I also get to watch and talk with people about my fave Almodovar films, always a good time. Let me reiterate once again how much we love our cine teacher, she's so nice but seems so badass at times, with her La movida youth and all. Apparently her son had tried out for the singing part of La mala educacion, didn't get it but got Almodovar's autograph. !!!! And during our class discussion of Mujeres al borde (sound familiar?) she stopped to tell us about an incident that happened with her car. She was at a crosswalk, about to go/run into a man. He seemed very casual, easy-going, and I think she let him pass. As he crossed and they waved to each other she realized that it was....
*chanchan CHAN - Viggo Mortenson.......

Frickin' Aragorn. I almost died...of disappointment that is. The whole time she was building up the story I was anxious, excited, nervous, imagining that she had met Almodovar, Antonio Banderas, Penelope Cruz, Gael Garcia, SOMEONE that had SOMETHING to do Almodovar. JO-DER! I swear to God my palms were getting sweaty and I really didn't know what I was going to do if she said she had met HIM himself. I would've FLIPAR-ED like no other! But alas, it was Aragorn - good enough I guess. But damn, it would've been so cool if she had almost hit the most famous Spanish director of the last 20-30 years - something straight out of HIS movies.

So aside from that crazy, film-geek overload of mine, I've got less than 3 weeks to live up the rest of what I can in Madrid...goddamn I hope it will not disappoint. Something worthy of a scene from Almodovar, not necessary but always welcomed.

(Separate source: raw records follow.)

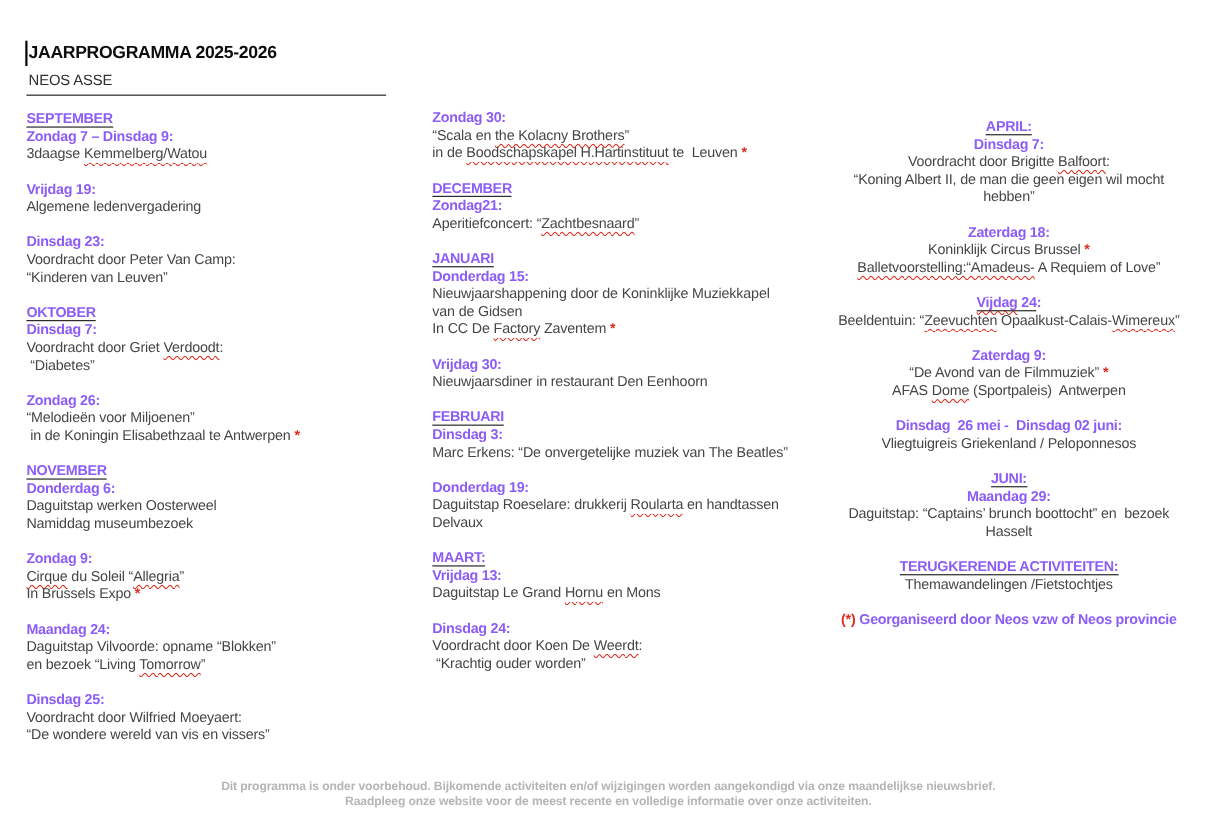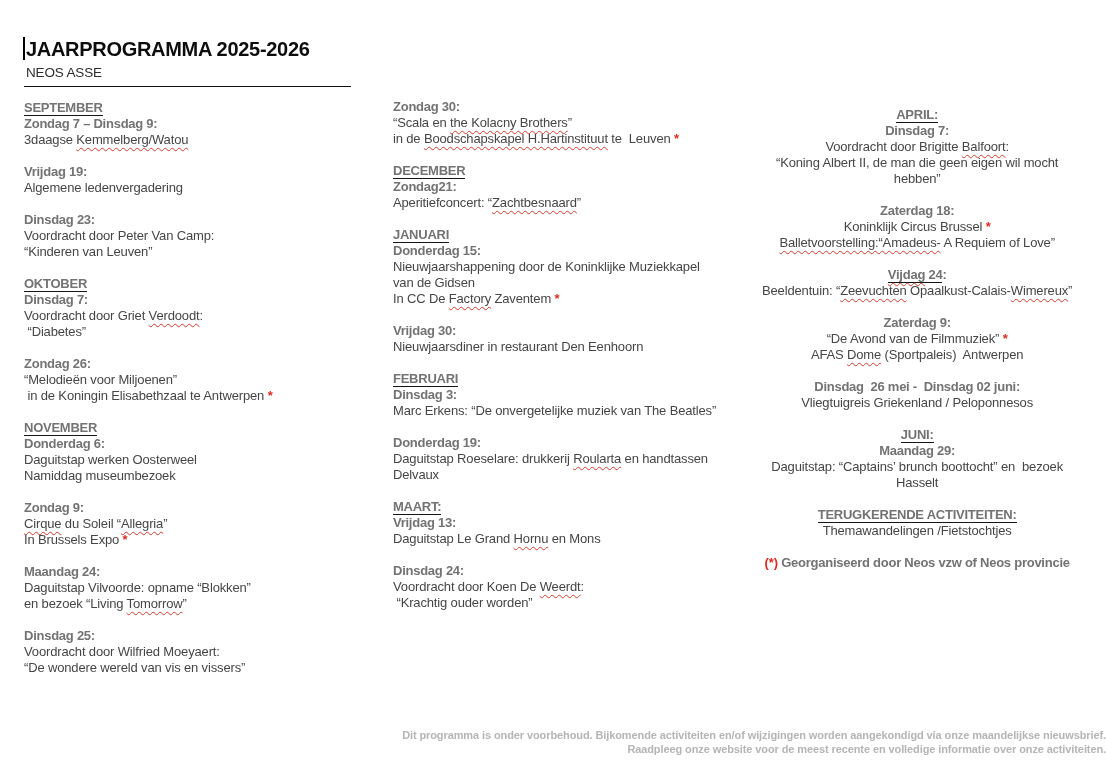"JAARPROGRAMMA 2025-2026" #doc-title { font-size: 20px -> 16px }
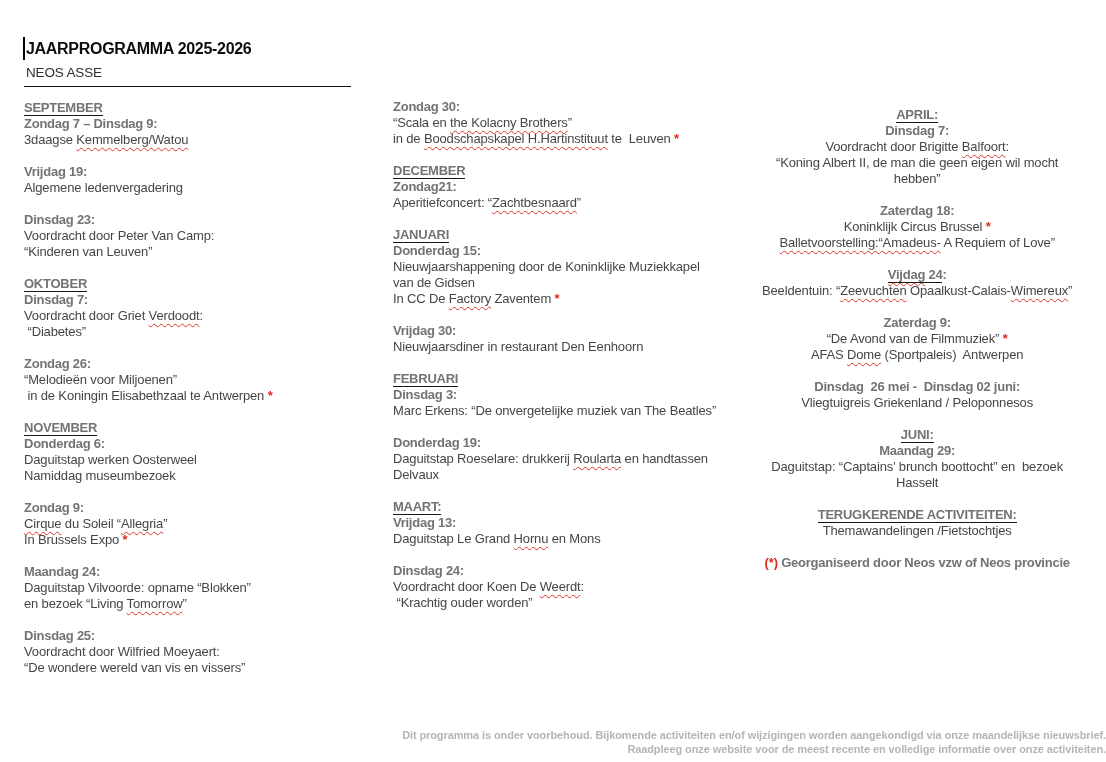"SEPTEMBER" .t-b { color: #737373 -> #8b5cf6 }
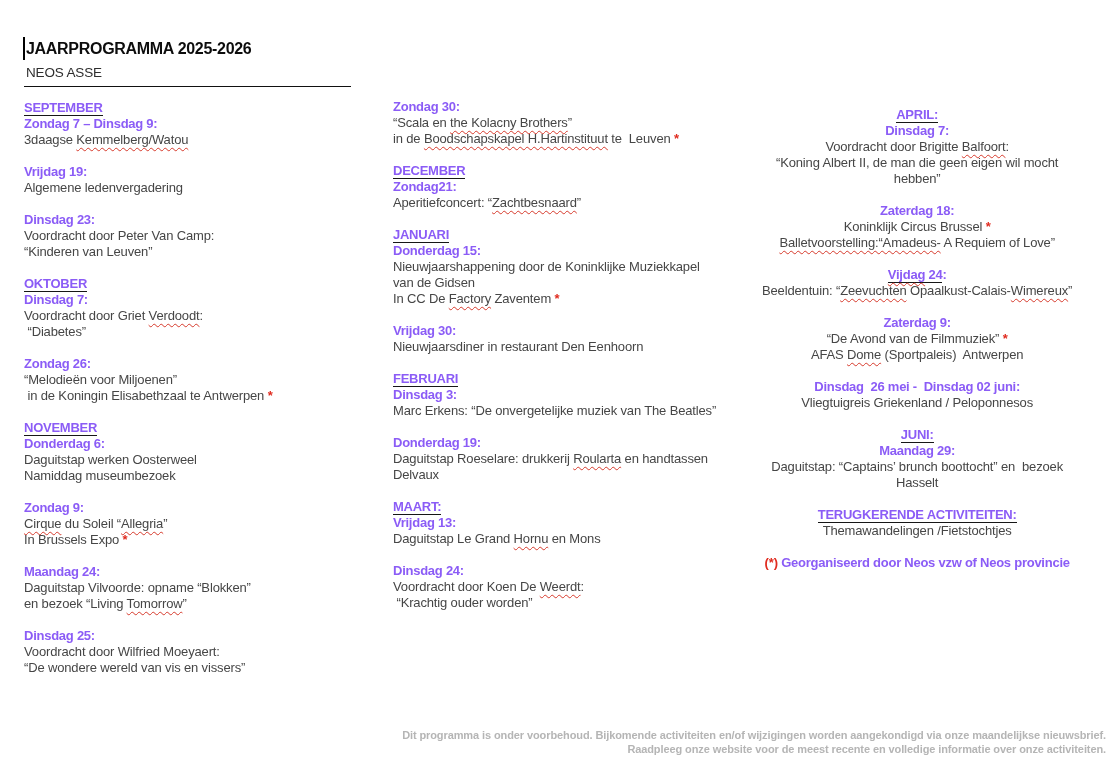"Dit programma is onder voorbehoud." #footer { margin-top: 20px -> none; text-align: right -> center }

And seeing as I'm making my way to Barcelona next weekend, volcanic ash permitting, I feel this is quite appropriate.



*BTW "chan chan chan" refers to something our art teacher says all of the time. It's difficult to explain its context, but it's either used as if to say "well helloooo" or something surprising, something tongue-in-cheek like. En todos modos, always super entertaining and we say it to each other all the time. So be warned, it IS my new favorite thing to say.

Saturday, May 1, 2010

1 y 2 de mayo

So there were two holidays this weekend. 1st and 2nd of May. The first is Labor Day of course, which is pretty much celebrated everywhere but the US. Unfortunately I missed out on some of the demonstrations held by the labor unions, but I did catch some traditional folk dances going on in Plaza Mayor. Y otra vez there was sun in the city, if only for a day or so. Always enjoyable. by the way, the dances are quite similar to the Filipino-Spanish influenced dances, obviously....I like the Filipino ones better.

Another random discovery is Plaza de Espana, which is pretty much a 5 minute walk from my apt. It has a fountain, a HUGE monument with Don Quijote on it, some kiddies rides, and a mini-flea market. It's pretty a smaller, more quaint Rastro/Whole Earth Fest. It's also where a good pair of 5 Euro Ray Ban, I don't care if they're knock-off, I still like them.
I also found quite a few good chinese restaurants around the area, and a chinese supermarket. Guess I don't have to go all the way to another part of town to get my azn fixin's.

Dos de mayo
Just as a history refresher, the 2nd of May celebrates the uprising against the occupying French (led by Napoleon) which started in Madrid, therefore it is celebrated only in Madrid. The event was depicted famously by Goya . I randomly stopped by Puerta del Sol to see if there was anything going on, and por casualidad, I got there right in time for the military parade. Jets flew overhead leaving a trail of the flag's colors behind them. For a minute, a building was colored by sunlight shining through the red sky. It was pretty cool.



So that already made my day. The only way it was topped off was by the awesome Indian place I ate lunch at in La Latina. Chicken Tikka Masala and naan, Indian tea with milk for desert. Aah I love that it's still good no matter where you go. But the real topper was the sugar packet that came with the tea. True proof of the absolute absence of political correctness in Spain - pics will accompany soon.